The pharmacokinetics and pharmacodynamics of metoprolol after conventional and controlled-release administration in combination with hydrochlorothiazide in healthy volunteers

Summary

We have studied a controlled-release formulation containing metoprolol 100 mg and hydrochlorothiazide 12.5 mg. We compared the pharmacokinetics of both substances and the pharmacodynamics of metoprolol with those of a conventional combination tablet.

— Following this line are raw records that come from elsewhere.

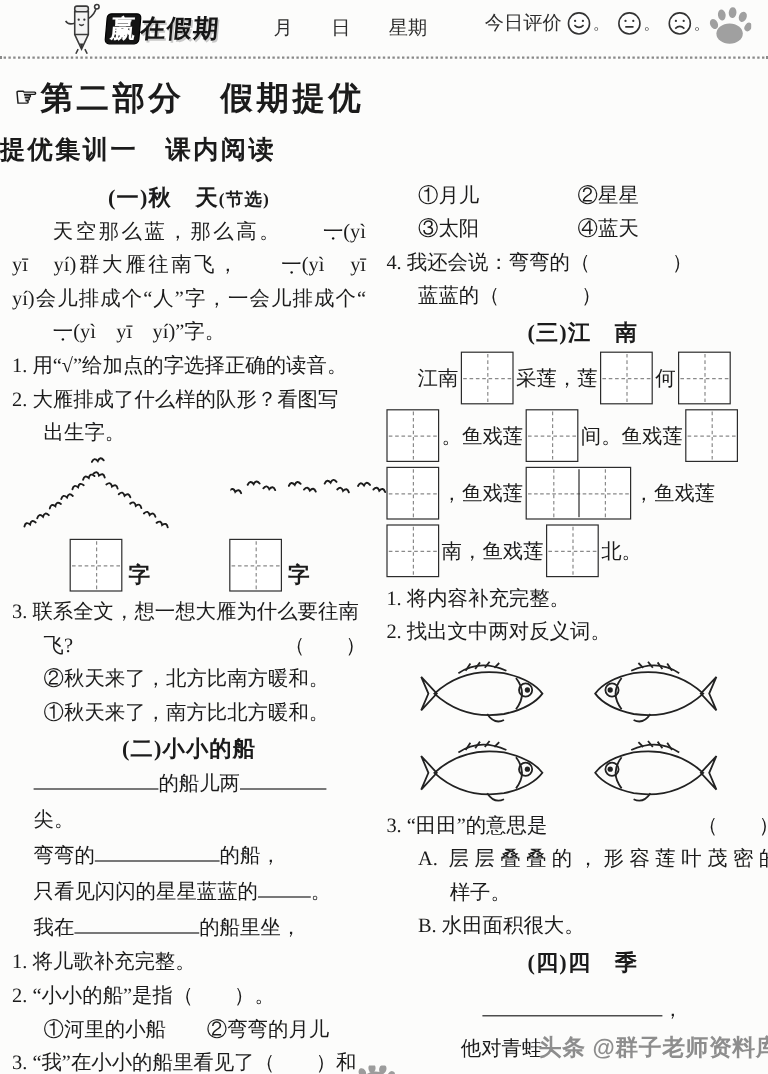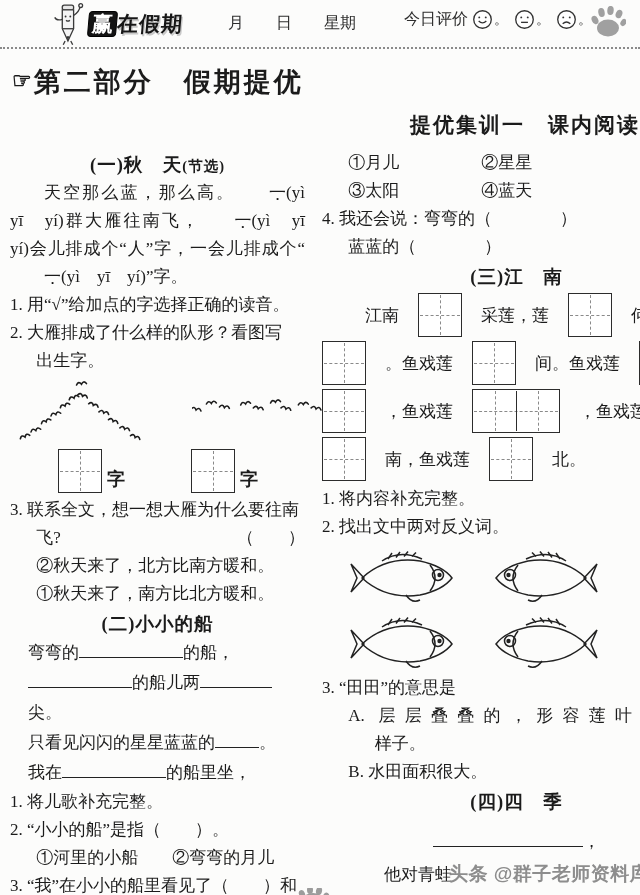--- a/index.html
+++ b/index.html
@@ -15,21 +15,21 @@
   .hdr-date{position:absolute;left:228px;top:13px;font-family:Liberation Serif, serif;font-size:16px;color:#2e2e2e;}
   .hdr-date span{margin-right:28px;}
   .hdr-rating{position:absolute;left:404px;top:9px;display:flex;align-items:center;
               font-family:"Liberation Sans",sans-serif;font-size:16px;color:#2e2e2e;text-align:right;}
   .hdr-rating .face{margin:0 1px 0 4px;}
   .hdr-rating .circ{margin-right:2px;font-size:14px;}
   .paw-wrap{position:absolute;right:14px;top:6px;}
   
   .part-row{margin:15px 0 0 12px;font-size:27px;font-weight:700;letter-spacing:3px;font-family:"DejaVu Serif",serif;}
   .pointer{font-size:22px;letter-spacing:0;vertical-align:3px;margin-right:2px;}
-  .lesson-title{text-align:right;font-size:21px;font-weight:700;letter-spacing:2px;margin-top:11px;}
+  .lesson-title{text-align:left;font-size:21px;font-weight:700;letter-spacing:2px;margin-top:11px;}
   
   .columns{display:flex;margin-top:10px;}
   .col-left{width:313px;padding:0 8px 0 10px;box-sizing:border-box;}
   .col-sep{width:1px;background:#4a4a4a;margin-top:8px;height:700px;}
   .col-right{flex:1;padding:0 4px 0 9px;box-sizing:border-box;}
   .sec-title{text-align:center;font-weight:700;font-size:18.5px;margin:3px 0 2px 0;letter-spacing:1px;}
   .sec-title .small{font-size:14.5px;text-align:center;}
   .passage{text-indent:2em;text-align:justify;line-height:28px;}
   .dot{position:relative;display:inline-block;}
   .dot::after{content:"\2022";position:absolute;left:50%;transform:translateX(-50%);bottom:-0.62em;font-size:9px;color:#111;}
@@ -52,21 +52,21 @@
   .tz.wide{width:88px;}
   .tz.wide::after{border-left:1.4px solid #2c2c2c;}
   .tz.wide .qline{position:absolute;top:1px;bottom:1px;border-left:1px dashed #8a8a8a;}
   .tz.wide .q25{left:25%;} .tz.wide .q75{left:75%;}
   
   .poem{margin-left:18px;line-height:30px;}
   .bl{display:inline-block;border-bottom:1.2px solid #222;height:14px;vertical-align:baseline;}
   .bl-104{width:104px;} .bl-72{width:72px;} .bl-44{width:44px;} .bl-150{width:150px;}
   
   .jn-row{display:flex;align-items:center;margin:4px 0;}
-  .jn-row .t{white-space:nowrap;margin:0 19px;}
+  .jn-row .t{white-space:nowrap;margin:0 2px;}
   .jn-indent{padding-left:24px;}
   .fish-wrap{margin:5px 0 2px 26px;}
   .sec4-blank-row{text-align:center;margin-top:13px;line-height:30px;}
   .sec4-last{padding-left:62px;margin-top:4px;white-space:nowrap;line-height:26px;}
   .watermark{color:#8d8d8d;font-weight:700;font-size:19px;margin-left:-3px;
              font-family:"Liberation Sans",sans-serif;letter-spacing:0.5px;}
   .bottom-paw{position:absolute;left:296px;bottom:-9px;}
   svg{display:block;}
   .inline-svg{display:inline-block;vertical-align:middle;}
 </style>
@@ -251,22 +251,22 @@
       <div class="q">3. 联系全文，想一想大雁为什么要往南</div>
       <div class="row-sb">
         <span>飞?</span>
         <span>（　　）</span>
       </div>
       <div class="opt">②秋天来了，北方比南方暖和。</div>
       <div class="opt">①秋天来了，南方比北方暖和。</div>
 
       <div class="sec-title">(二)小小的船</div>
       <div class="poem">
+        <div><span class="bl bl-104"></span><span>的船儿两</span><span class="bl bl-72"></span><span>尖。</span></div>
         <div><span>弯弯的</span><span class="bl bl-104"></span><span>的船，</span></div>
-        <div><span class="bl bl-104"></span><span>的船儿两</span><span class="bl bl-72"></span><span>尖。</span></div>
         <div><span>只看见闪闪的星星蓝蓝的</span><span class="bl bl-44"></span><span>。</span></div>
         <div><span>我在</span><span class="bl bl-104"></span><span>的船里坐，</span></div>
       </div>
       <div class="q">1. 将儿歌补充完整。</div>
       <div class="q">2. “小小的船”是指（　　）。</div>
       <div class="opt">①河里的小船　　②弯弯的月儿</div>
       <div class="q">3. “我”在小小的船里看见了（　　）和</div>
 
     </div>
 

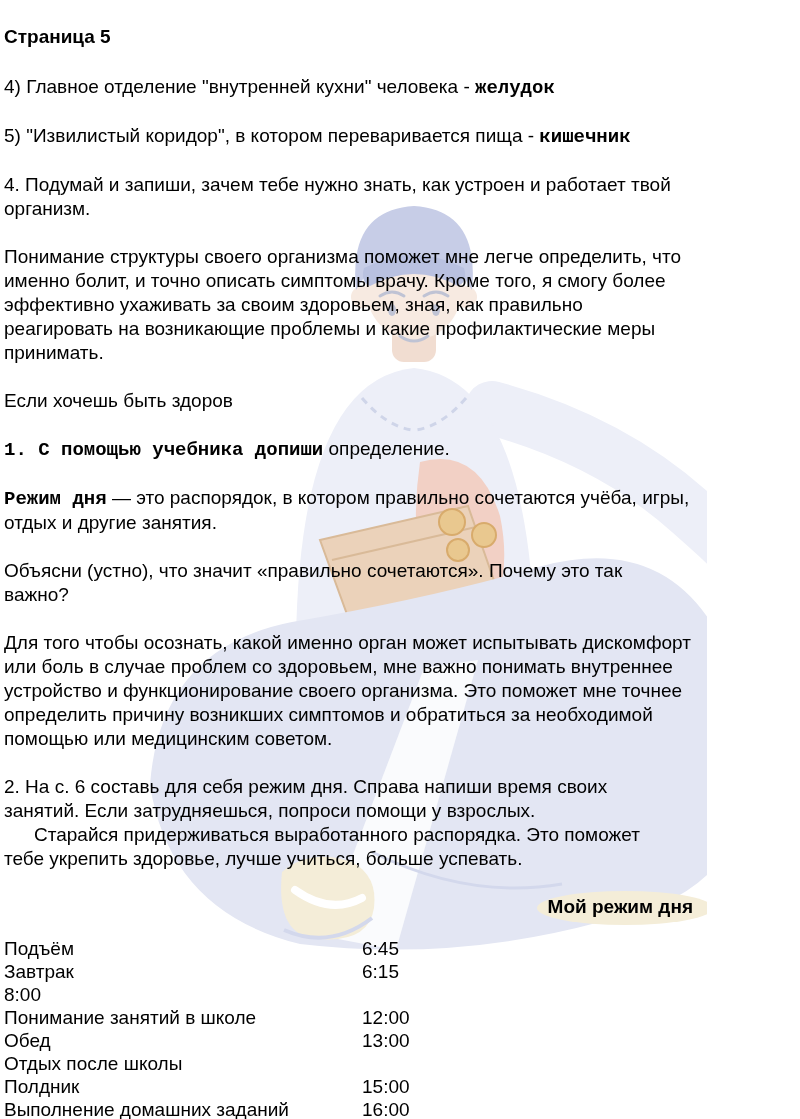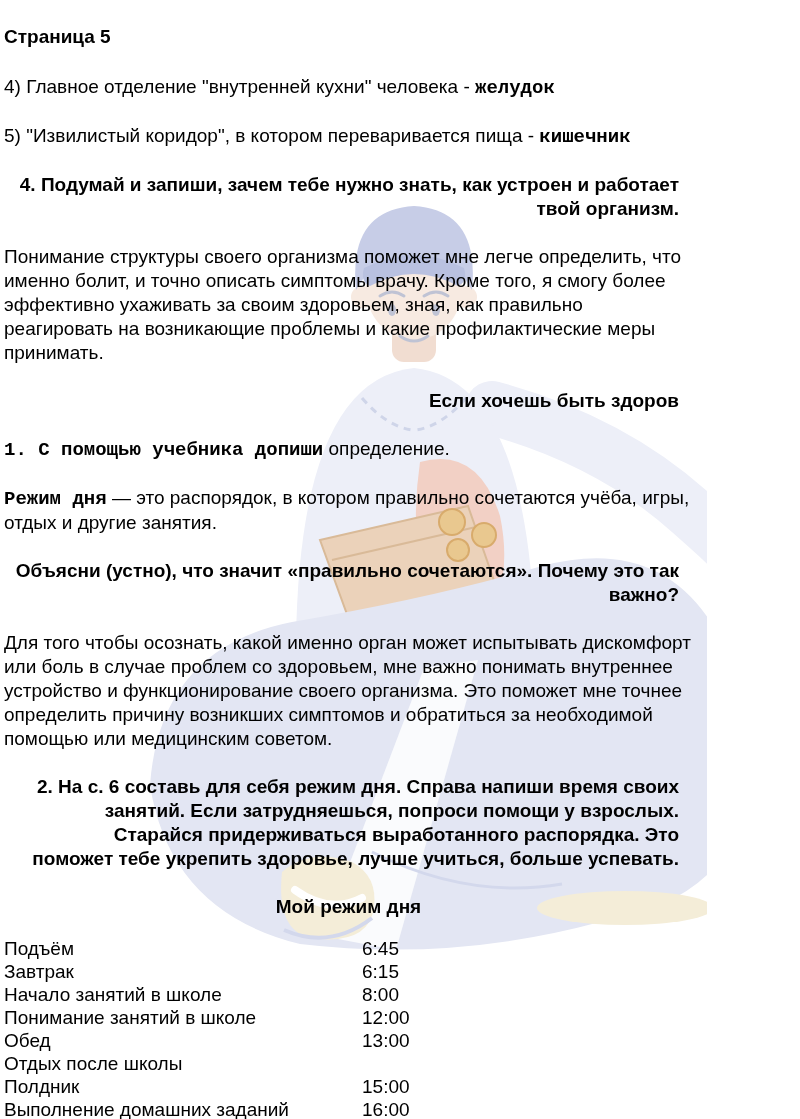--- a/index.html
+++ b/index.html
@@ -22,26 +22,26 @@
     z-index: 0;
   }
   .content {
     position: relative;
     z-index: 1;
     padding: 6px 14px 0 4px;
   }
   .block { margin: 0 0 24px 0; }
   .page-title { font-weight: bold; margin-bottom: 26px; }
   .bold { font-weight: bold; font-family: Liberation Mono, monospace; }
-  .task-heading { font-weight: bold; margin: 0 14px 24px 0; text-align: right; }
+  .task-heading { font-weight: normal; margin: 0 8px 24px 0; }
   .task2-first { margin-bottom: 0; }
   .indented { text-indent: 30px; }
   .schedule-title {
     font-weight: bold;
-    text-align: center;
+    text-align: right;
     margin: 0 0 18px 0;
   }
   .schedule-row {
     display: grid;
     grid-template-columns: 358px 1fr;
     line-height: 23px;
   }
 </style>
 </head>
 <body>
@@ -121,21 +121,20 @@
     <div>
       <div class="schedule-row">
           <span>Подъём</span>
           <span>6:45</span>
         </div>
       <div class="schedule-row">
           <span>Завтрак</span>
           <span>6:15</span>
         </div>
       <div class="schedule-row">
-          <span>Начало занятий в школе</span>
           <span>8:00</span>
         </div>
       <div class="schedule-row">
           <span>Понимание занятий в школе</span>
           <span>12:00</span>
         </div>
       <div class="schedule-row">
           <span>Обед</span>
           <span>13:00</span>
         </div>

The controlled-release formulation gave less variable plasma metoprolol concentrations, C_max 138 nmol·l⁻¹ and C_min 74 nmol·l⁻¹, whereas for the conventional formulation the mean C_max of metoprolol was 629 nmol·l⁻¹ and the C_min 20 nmol·l⁻¹.

Despite lower relative systemic availability (68%) for metoprolol from the controlled-release formulation and a smaller AUC, metoprolol from the controlled-release formulation produced a greater total effect, calculated as the area under the curve of the effect on exercise heart rate vs. time (303 vs. 259%·h; P<0.05).

Hydrochlorothiazide was rapidly absorbed from both formulations and the plasma concentration profiles were almost superimposable.

Controlled-release metoprolol with hydrochlorothiazide combines effective β₁-adrenoceptor blockade for 24 h without affecting the pharmacokinetics of hydrochlorothiazide.